- Exercise goal
Word for word, transcribe the lines below and drop the pictures.

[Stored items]
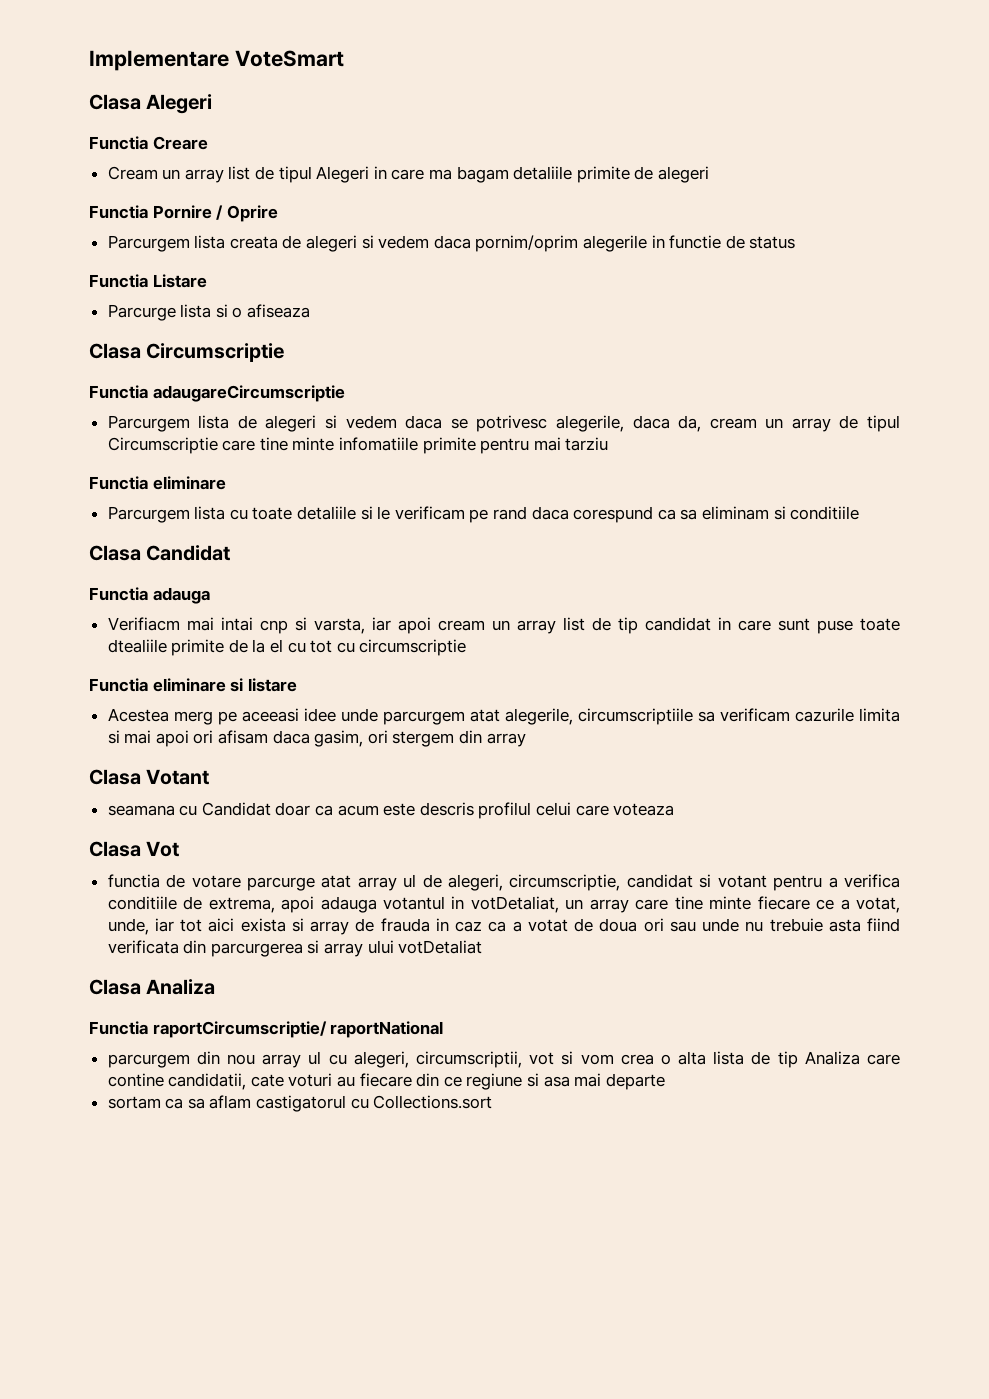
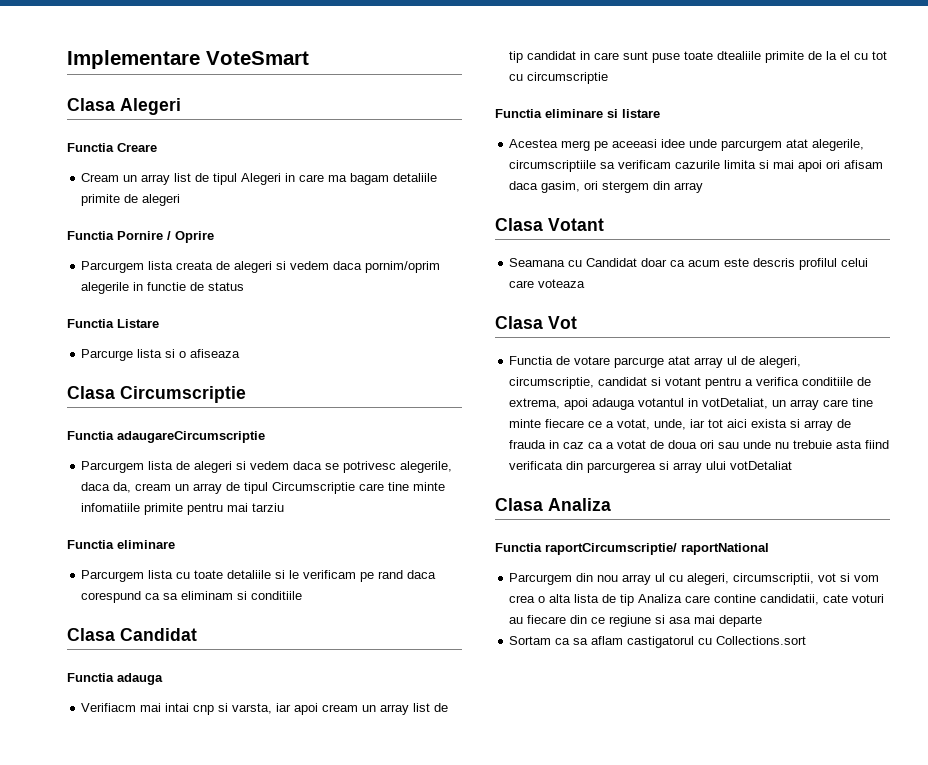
- seamana cu Candidat doar ca acum este descris profilul celui care voteaza
+ Seamana cu Candidat doar ca acum este descris profilul celui care voteaza
- functia de votare parcurge atat array ul de alegeri, circumscriptie, candidat si votant pentru a verifica conditiile de extrema, apoi adauga votantul in votDetaliat, un array care tine minte fiecare ce a votat, unde, iar tot aici exista si array de frauda in caz ca a votat de doua ori sau unde nu trebuie asta fiind verificata din parcurgerea si array ului votDetaliat
+ Functia de votare parcurge atat array ul de alegeri, circumscriptie, candidat si votant pentru a verifica conditiile de extrema, apoi adauga votantul in votDetaliat, un array care tine minte fiecare ce a votat, unde, iar tot aici exista si array de frauda in caz ca a votat de doua ori sau unde nu trebuie asta fiind verificata din parcurgerea si array ului votDetaliat
- parcurgem din nou array ul cu alegeri, circumscriptii, vot si vom crea o alta lista de tip Analiza care contine candidatii, cate voturi au fiecare din ce regiune si asa mai departe
+ Parcurgem din nou array ul cu alegeri, circumscriptii, vot si vom crea o alta lista de tip Analiza care contine candidatii, cate voturi au fiecare din ce regiune si asa mai departe
- sortam ca sa aflam castigatorul cu Collections.sort
+ Sortam ca sa aflam castigatorul cu Collections.sort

- Exercise result
- seamana cu Candidat doar ca acum este descris profilul celui care voteaza
+ Seamana cu Candidat doar ca acum este descris profilul celui care voteaza
- functia de votare parcurge atat array ul de alegeri, circumscriptie, candidat si votant pentru a verifica conditiile de extrema, apoi adauga votantul in votDetaliat, un array care tine minte fiecare ce a votat, unde, iar tot aici exista si array de frauda in caz ca a votat de doua ori sau unde nu trebuie asta fiind verificata din parcurgerea si array ului votDetaliat
+ Functia de votare parcurge atat array ul de alegeri, circumscriptie, candidat si votant pentru a verifica conditiile de extrema, apoi adauga votantul in votDetaliat, un array care tine minte fiecare ce a votat, unde, iar tot aici exista si array de frauda in caz ca a votat de doua ori sau unde nu trebuie asta fiind verificata din parcurgerea si array ului votDetaliat
- parcurgem din nou array ul cu alegeri, circumscriptii, vot si vom crea o alta lista de tip Analiza care contine candidatii, cate voturi au fiecare din ce regiune si asa mai departe
+ Parcurgem din nou array ul cu alegeri, circumscriptii, vot si vom crea o alta lista de tip Analiza care contine candidatii, cate voturi au fiecare din ce regiune si asa mai departe
- sortam ca sa aflam castigatorul cu Collections.sort
+ Sortam ca sa aflam castigatorul cu Collections.sort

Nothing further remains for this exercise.